World_Model / URSA /docs /training.md
BryanW's picture
Add files using upload-large-folder tool
2ee4cd6 verified

Training Guide

This guide provides simple snippets to train diffnext models.

1. Build VQVAE cache

To optimize training workflow, we preprocess images or videos into VQVAE latents.

Requirements:

pip install protobuf==3.20.3 codewithgpu decord

Build T2I cache

Following snippet can be used to cache image latents:

import os, codewithgpu, torch, PIL.Image, numpy as np
from diffnext.models.autoencoders.autoencoder_vq import AutoencoderVQ

device, dtype = torch.device("cuda"), torch.float16
vae = AutoencoderVQ.from_pretrained("/path/to/BAAI/URSA-1.7B-IBQ1024/vae")
vae = vae.to(device=device, dtype=dtype).eval()

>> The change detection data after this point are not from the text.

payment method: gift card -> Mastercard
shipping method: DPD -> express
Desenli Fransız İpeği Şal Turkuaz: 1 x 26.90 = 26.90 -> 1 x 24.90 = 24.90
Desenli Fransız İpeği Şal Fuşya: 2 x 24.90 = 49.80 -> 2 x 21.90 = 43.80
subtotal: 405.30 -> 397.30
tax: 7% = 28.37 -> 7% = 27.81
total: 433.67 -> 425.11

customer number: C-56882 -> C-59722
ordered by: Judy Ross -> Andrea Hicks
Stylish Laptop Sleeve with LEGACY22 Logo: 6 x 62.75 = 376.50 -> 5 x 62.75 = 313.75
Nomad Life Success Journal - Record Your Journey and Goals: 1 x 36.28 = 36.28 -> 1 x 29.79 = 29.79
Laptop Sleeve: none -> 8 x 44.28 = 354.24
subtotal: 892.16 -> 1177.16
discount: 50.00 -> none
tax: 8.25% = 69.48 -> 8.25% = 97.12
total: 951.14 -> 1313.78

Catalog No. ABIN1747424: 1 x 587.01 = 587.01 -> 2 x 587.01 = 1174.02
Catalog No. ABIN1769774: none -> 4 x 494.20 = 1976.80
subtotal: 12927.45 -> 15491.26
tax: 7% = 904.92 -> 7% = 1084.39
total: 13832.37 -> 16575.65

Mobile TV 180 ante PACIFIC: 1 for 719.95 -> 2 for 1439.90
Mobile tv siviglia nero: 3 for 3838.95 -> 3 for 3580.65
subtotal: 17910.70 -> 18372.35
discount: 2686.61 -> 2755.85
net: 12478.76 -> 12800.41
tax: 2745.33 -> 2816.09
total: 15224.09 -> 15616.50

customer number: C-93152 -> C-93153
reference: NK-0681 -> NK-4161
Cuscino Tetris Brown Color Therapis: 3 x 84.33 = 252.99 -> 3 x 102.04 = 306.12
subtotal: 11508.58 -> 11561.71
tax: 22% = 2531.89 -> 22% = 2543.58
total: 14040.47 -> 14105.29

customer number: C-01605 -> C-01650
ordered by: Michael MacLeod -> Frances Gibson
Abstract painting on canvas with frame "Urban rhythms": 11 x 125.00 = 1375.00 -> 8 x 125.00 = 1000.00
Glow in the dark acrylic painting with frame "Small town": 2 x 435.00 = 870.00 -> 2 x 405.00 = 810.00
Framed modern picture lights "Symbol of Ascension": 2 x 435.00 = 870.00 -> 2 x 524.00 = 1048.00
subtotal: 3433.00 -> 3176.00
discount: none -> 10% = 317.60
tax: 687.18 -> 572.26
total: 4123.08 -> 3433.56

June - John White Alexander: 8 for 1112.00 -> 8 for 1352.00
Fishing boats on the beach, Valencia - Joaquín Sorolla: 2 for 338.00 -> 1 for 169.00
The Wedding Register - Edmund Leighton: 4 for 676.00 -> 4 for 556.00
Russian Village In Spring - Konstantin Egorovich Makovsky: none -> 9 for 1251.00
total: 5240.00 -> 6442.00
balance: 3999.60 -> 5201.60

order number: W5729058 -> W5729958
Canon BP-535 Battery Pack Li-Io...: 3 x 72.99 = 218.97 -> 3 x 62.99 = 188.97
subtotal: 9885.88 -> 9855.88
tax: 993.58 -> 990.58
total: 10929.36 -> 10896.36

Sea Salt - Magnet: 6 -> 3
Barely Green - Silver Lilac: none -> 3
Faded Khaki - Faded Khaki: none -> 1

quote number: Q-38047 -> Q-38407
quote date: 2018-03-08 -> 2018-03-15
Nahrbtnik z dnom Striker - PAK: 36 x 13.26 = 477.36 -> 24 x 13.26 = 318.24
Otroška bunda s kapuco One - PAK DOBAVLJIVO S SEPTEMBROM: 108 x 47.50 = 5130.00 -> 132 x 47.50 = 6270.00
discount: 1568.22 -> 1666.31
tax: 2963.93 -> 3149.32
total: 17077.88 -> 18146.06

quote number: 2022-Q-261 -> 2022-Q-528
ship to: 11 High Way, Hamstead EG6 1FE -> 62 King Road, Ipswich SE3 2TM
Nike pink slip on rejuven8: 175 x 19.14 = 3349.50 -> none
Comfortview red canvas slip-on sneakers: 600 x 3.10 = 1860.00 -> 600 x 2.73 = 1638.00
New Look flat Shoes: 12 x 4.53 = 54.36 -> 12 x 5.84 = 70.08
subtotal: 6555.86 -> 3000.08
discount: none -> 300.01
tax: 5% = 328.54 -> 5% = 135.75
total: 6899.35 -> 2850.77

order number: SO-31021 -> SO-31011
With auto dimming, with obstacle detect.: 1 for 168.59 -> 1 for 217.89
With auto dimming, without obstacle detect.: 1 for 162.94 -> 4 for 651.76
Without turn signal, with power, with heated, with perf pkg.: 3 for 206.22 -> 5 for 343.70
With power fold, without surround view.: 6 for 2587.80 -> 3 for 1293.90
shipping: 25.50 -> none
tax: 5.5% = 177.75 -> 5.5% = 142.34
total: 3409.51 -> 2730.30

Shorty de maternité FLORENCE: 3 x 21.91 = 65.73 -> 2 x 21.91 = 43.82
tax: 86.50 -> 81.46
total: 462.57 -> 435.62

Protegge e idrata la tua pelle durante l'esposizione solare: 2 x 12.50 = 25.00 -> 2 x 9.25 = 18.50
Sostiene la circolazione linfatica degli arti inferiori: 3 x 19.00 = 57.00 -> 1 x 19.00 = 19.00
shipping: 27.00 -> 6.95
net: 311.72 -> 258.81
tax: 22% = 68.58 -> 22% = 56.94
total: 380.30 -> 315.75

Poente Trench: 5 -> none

features = {"codes": "bytes", "caption": "string", "text": "string", "shape": ["int64"]}
os.makedirs("./datasets/ibq1024_dataset", exist_ok=True)
writer = codewithgpu.RecordWriter("./datasets/ibq1024_dataset", features)

img = PIL.Image.open("./assets/sample_image.jpg")
x = torch.as_tensor(np.array(img)[None, ...].transpose(0, 3, 1, 2)).to(device).to(dtype)
with torch.no_grad():
    x = vae.encode(x.sub(127.5).div(127.5)).latent_dist.parameters.unsqueeze(1).cpu().numpy()[0]
example = {"caption": "long caption", "text": "short text"}
# Ensure enough examples for codewithgou distributed dataset.
[writer.write({"shape": x.shape, "codes": x.tobytes(), **example}) for _ in range(16)]
writer.close()

Build T2V cache

Following snippet can be used to cache video latents:

import os, codewithgpu, torch, decord, numpy as np
from diffnext.models.autoencoders.autoencoder_vq_cosmos3d import AutoencoderVQCosmos3D

device, dtype = torch.device("cuda"), torch.float16
vae = AutoencoderVQCosmos3D.from_pretrained("/path/to/URSA-1.7B-FSQ320/vae")
vae = vae.to(device=device, dtype=dtype).eval()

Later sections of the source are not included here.